# Forum Home Renovation Rendering  Visible mortar lines in render.

## Hortoz

First timer here on your forum....so, hello to all.  
There seems to be stacks of good information on here but, after a search through the relevant sections I'm unable to find anything on mortar lines visible through completed cement render. 
Scenario:
I'm going to cement render a small wall constructed from Verticore/Maxi bricks. The mortar is flush with the face of the bricks.
I plan to seal the wall with a PVC and water mix, allow to dry and then apply one coat of approximately 10mm thick render....job done. 
Question:
I've seen some render finishes with the brick mortar lines visible in the finished wall. 
I've always assumed that this was caused by the mortar 'sucking' or drying that small area directly over the mortar joint quicker than the surrounding section, thereby affecting the curing, resulting in a visible mortar joint.
To mitigate against this, I plan to seal the wall first with the PVC and water mix.............will this work or do I need to go two coats? 
Cheers.

----------


## Oldsaltoz

The brick pattern showing through new render is normal, it all gos away after fully curing. If is shows in old render water is getting in and it needs a new coat of waterproofing agent. 
You might get a better result by waterproofing the render rather than the wall, it may cause problems with getting the new render to stick. 
Good luck.   :Smilie:

----------


## mainly-outside

The Brick lines can show up for two reasons; The brick lines or the perps and wells can actually be wiped out with a sponge, this is most common with sponge finished renders and more so again with pre bagged renders. The reason it happens is that the render goes off at a different rate over the perps and wells than what it does over the face of the brick. The brick layers mortar used can vary from brick layer to brick layer due to varying amounts of plasticizer, cement  and different types of blends of sand. To explain how the render does this is by sponging over render on the brick face that is either softer or harder than the render over the perps and wells. Solution - even the rate of suction ( how quick the water gets sucked out of the wet render), there are two main ways one is a scratch coat (two coat system) or sealing the wall with a polymer based solution such as Acrybond.The brick lines will also show up after the wall is finished although they are not wiped out. For lack of a detailed explanation, it is only where the render is drying at different rates which will cause it too dry a different colour.

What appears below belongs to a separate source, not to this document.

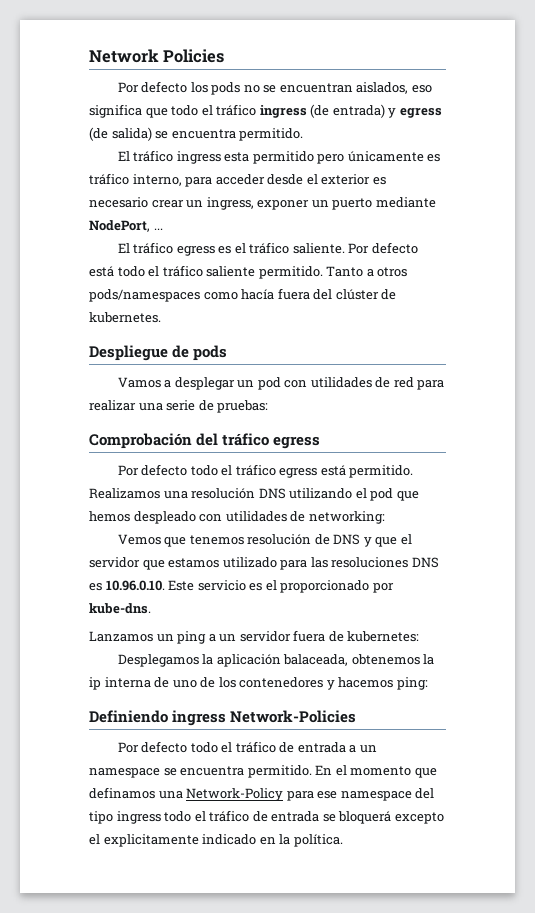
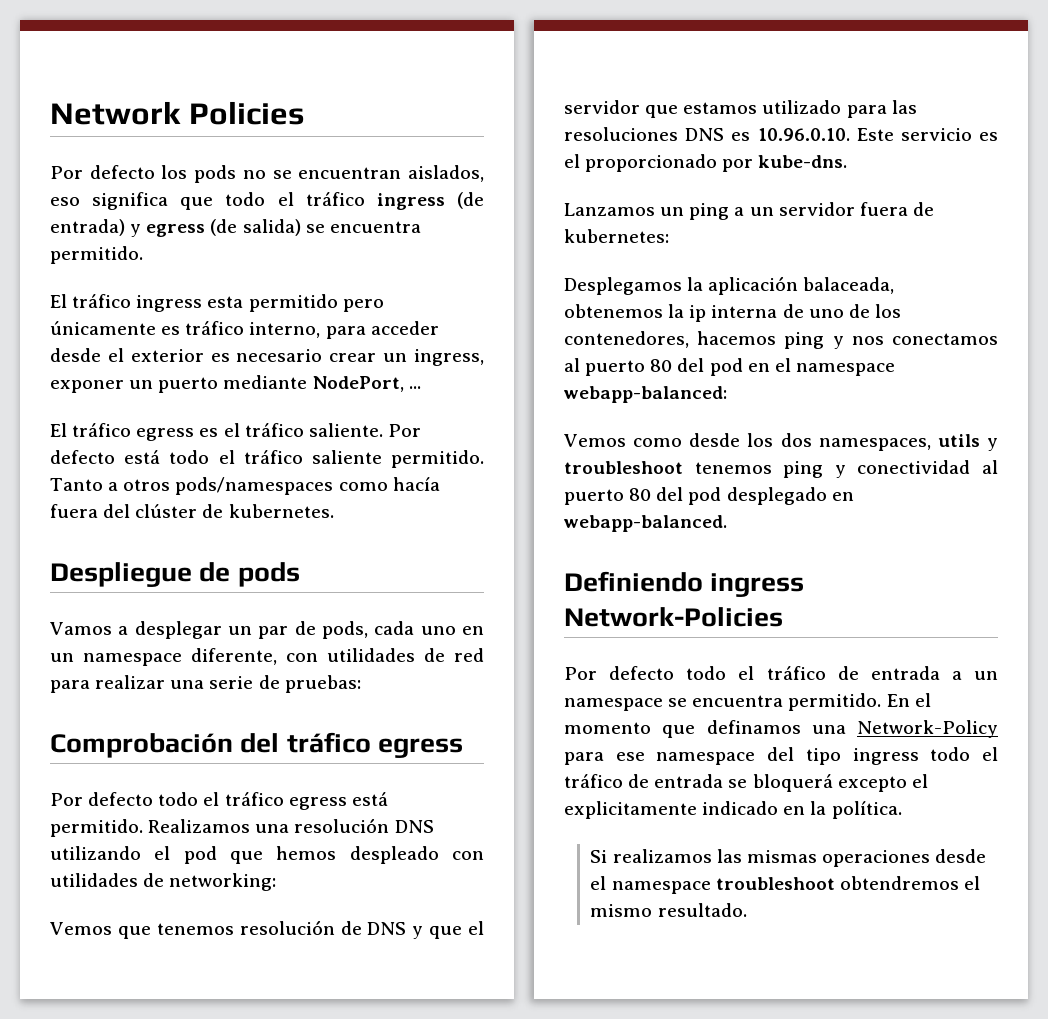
[257,377,281,390] pod -> [258,621,485,639] [50,648,277,666] par de pods, cada uno en un namespace diferente,
[239,677,428,690] contenedores y hacemos ping: -> [564,331,998,349] [564,358,895,376] [564,386,727,403] [564,433,998,451] [564,460,998,478] [564,487,854,505] [564,515,727,532] contenedores, hacemos ping y nos conectamos al puerto 80 del pod en el namespace webapp-balanced: // Vemos como desde los dos namespaces, utils y troubleshoot tenemos ping y conectividad al puerto 80 del pod desplegado en webapp-balanced.
(343, 840) none -> [590,849,987,867] [590,876,980,894] [590,903,747,917] // Si realizamos las mismas operaciones desde el namespace troubleshoot obtendremos el mismo resultado.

This can be for the same reasons above but can also happen on deep raked bricks. 
If you can relate top the first problem there is no fix as paint will not hide it, and if it was professionally done get your renderer back its a crap job.
If you can relate to the second one it will be fixed by applying a membrane paint ( as is required for all cement render without exception) as this will prevent water ingress and bridge surface cracks created from surface tension as the cement cures. 
Hopw that helps, happy to expand if you like.

----------